** Opening DATA PROVIDED block **

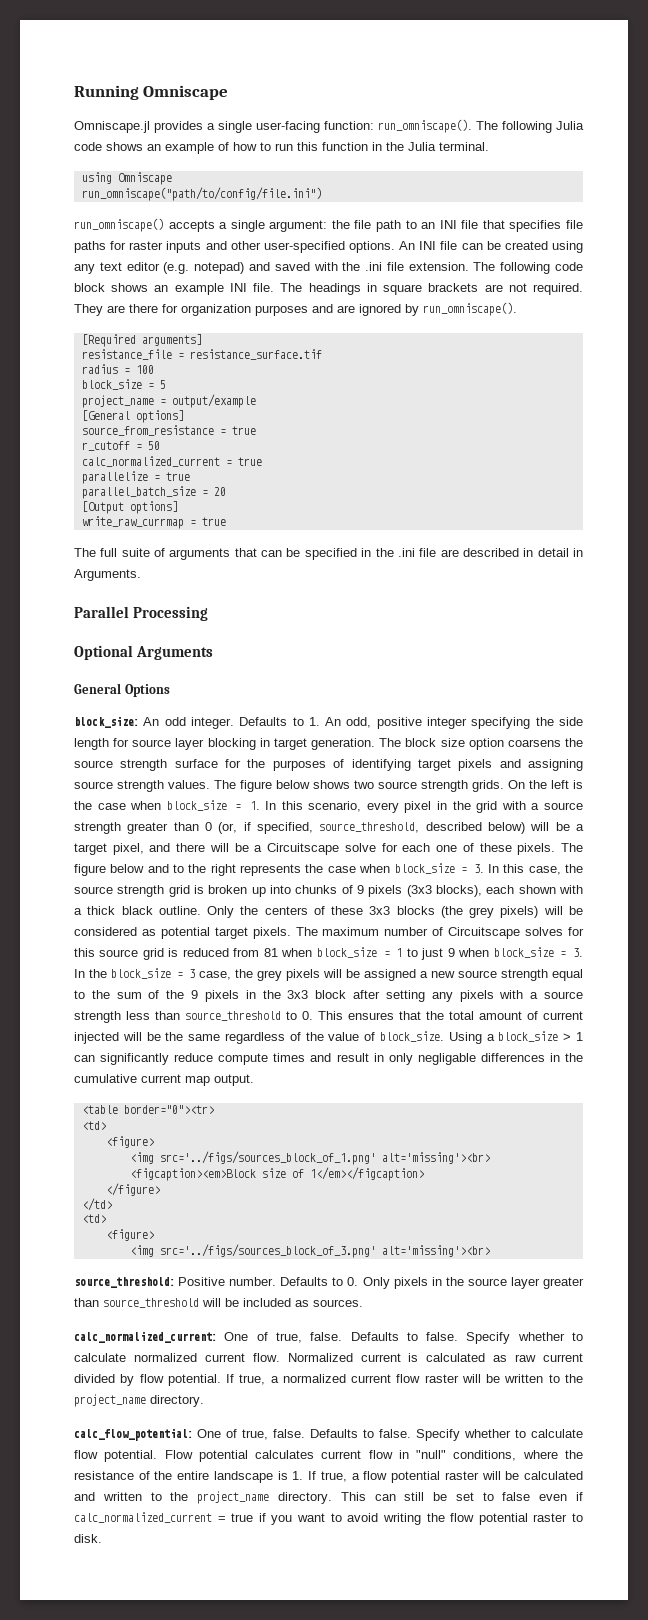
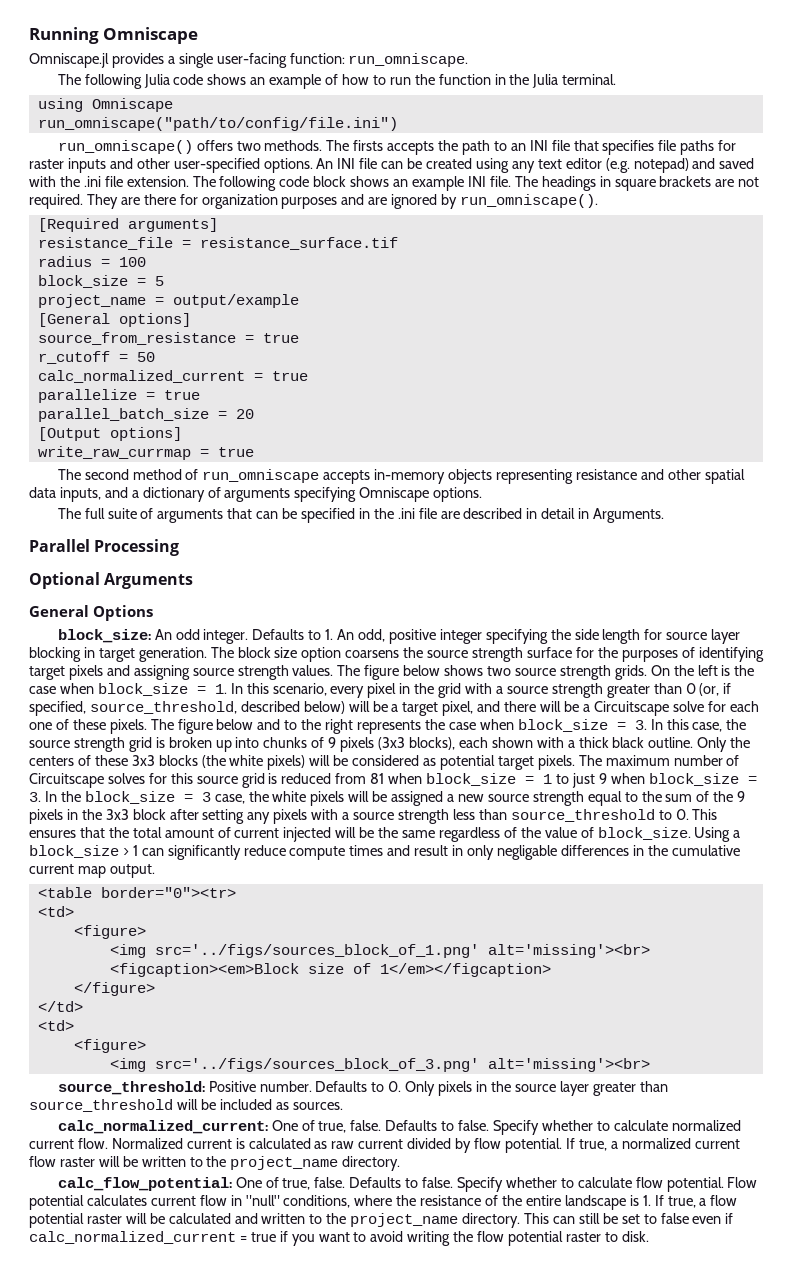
[378,119,472,133] run_omniscape(). -> [348,53,469,67] run_omniscape. //
[297,142,318,151] this -> [414,74,435,85] the
[168,220,372,232] accepts a single argument: the file -> [196,140,459,155] offers two methods. The firsts accepts the
(226, 521) none -> [57,469,745,484] [29,487,483,502] // The second method of run_omniscape accepts in-memory objects representing resistance and other spatial data inputs, and a dictionary of arguments specifying Omniscape options.
[469,907,495,918] grey -> [229,755,264,766] white
[257,970,282,981] grey -> [272,791,307,802] white

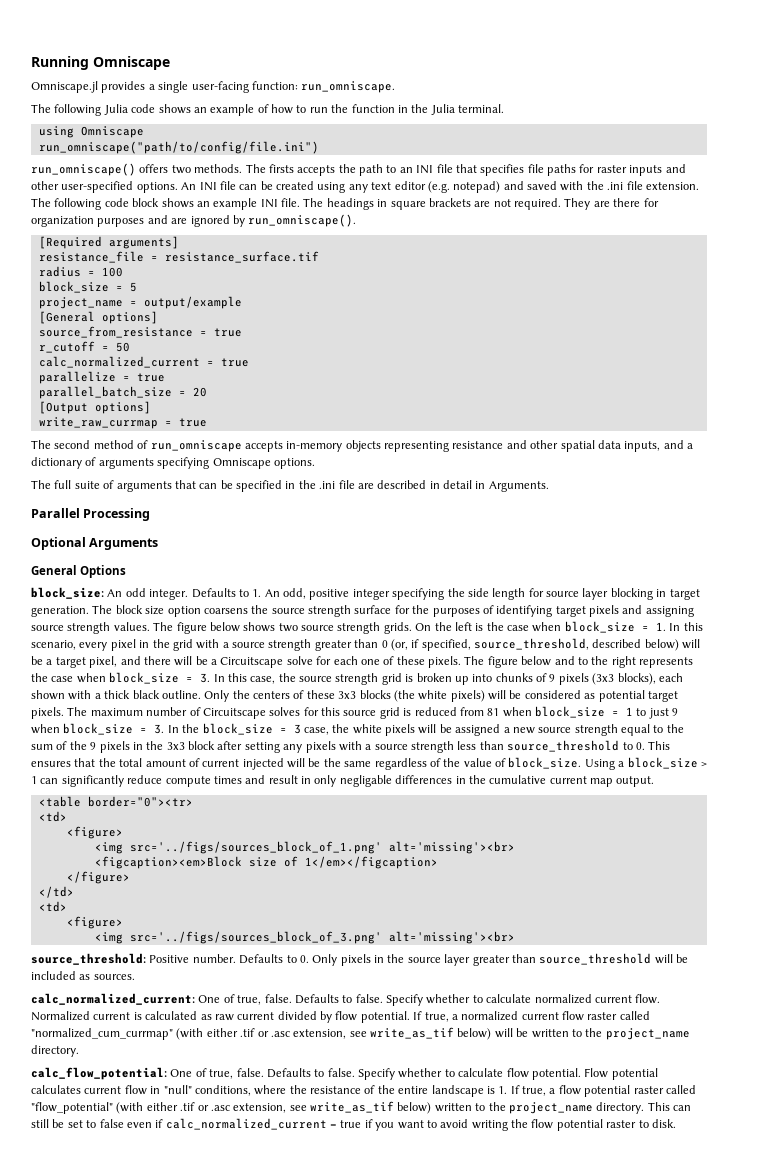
(95, 1162) none -> [619,1011,650,1020] [31,1027,492,1040] called "normalized_cum_currmap" (with either .tif or .asc extension, see write_as_tif below)
[125,1213,258,1224] will be calculated and -> [665,1085,696,1094] [31,1101,432,1114] called "flow_potential" (with either .tif or .asc extension, see write_as_tif below)

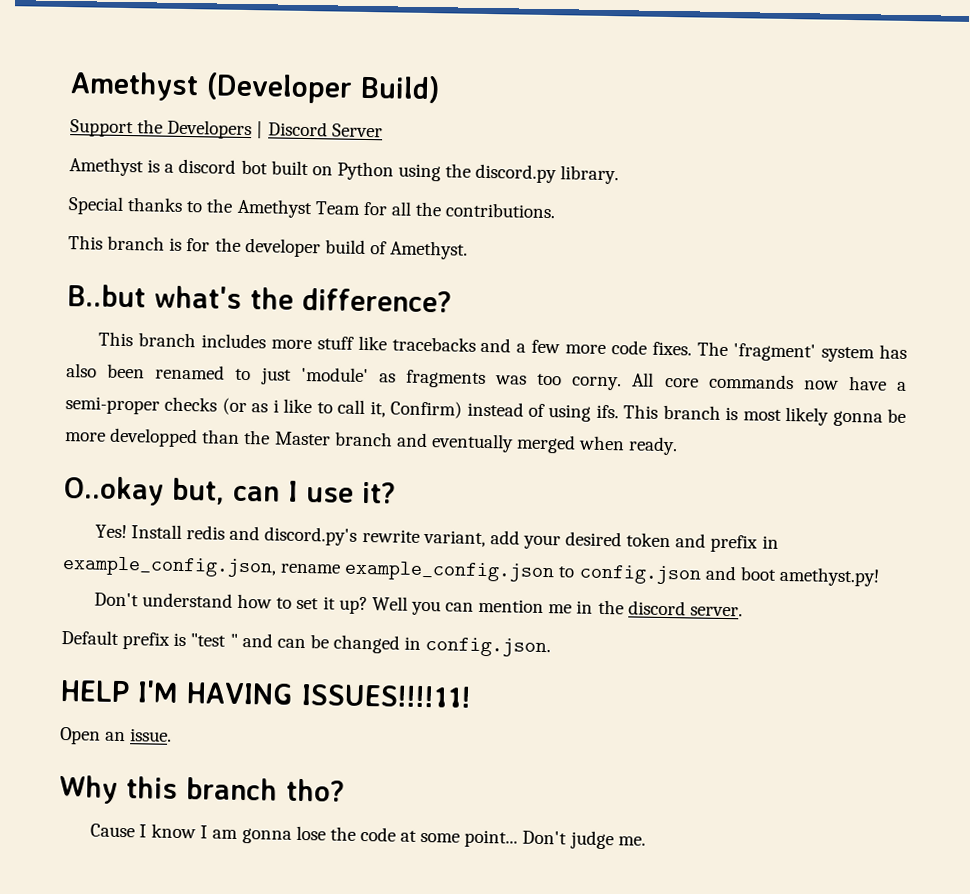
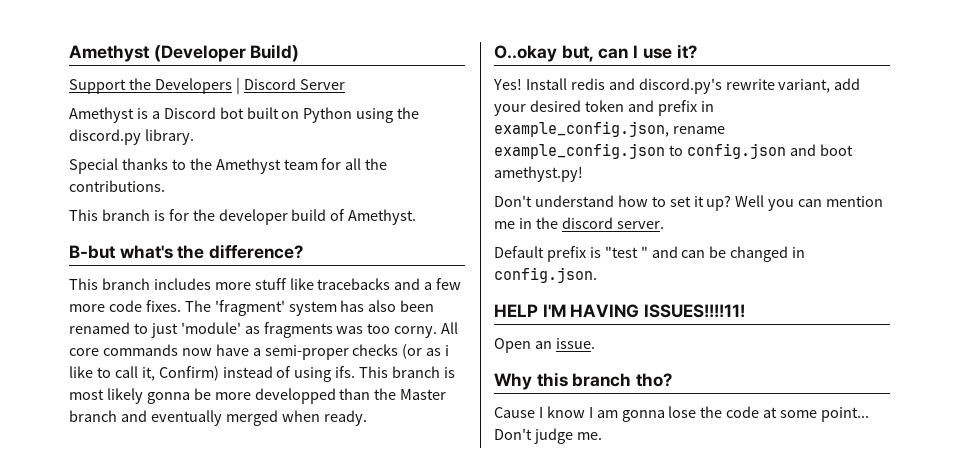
[178,158,237,174] discord -> [163,107,216,119] Discord
[314,201,361,215] Team -> [283,159,318,170] team
[67,284,146,308] B..but -> [69,245,116,259] B-but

** Closing DATA PROVIDED block **

## WORK ITEM
Every record is to be restated word for word, with the pictures left out.

## EXERCISE OUTPUT
[378,119,472,133] run_omniscape(). -> [348,53,469,67] run_omniscape. //
[297,142,318,151] this -> [414,74,435,85] the
[168,220,372,232] accepts a single argument: the file -> [196,140,459,155] offers two methods. The firsts accepts the
(226, 521) none -> [57,469,745,484] [29,487,483,502] // The second method of run_omniscape accepts in-memory objects representing resistance and other spatial data inputs, and a dictionary of arguments specifying Omniscape options.
[469,907,495,918] grey -> [229,755,264,766] white
[257,970,282,981] grey -> [272,791,307,802] white

(95, 1162) none -> [619,1011,650,1020] [31,1027,492,1040] called "normalized_cum_currmap" (with either .tif or .asc extension, see write_as_tif below)
[125,1213,258,1224] will be calculated and -> [665,1085,696,1094] [31,1101,432,1114] called "flow_potential" (with either .tif or .asc extension, see write_as_tif below)

[178,158,237,174] discord -> [163,107,216,119] Discord
[314,201,361,215] Team -> [283,159,318,170] team
[67,284,146,308] B..but -> [69,245,116,259] B-but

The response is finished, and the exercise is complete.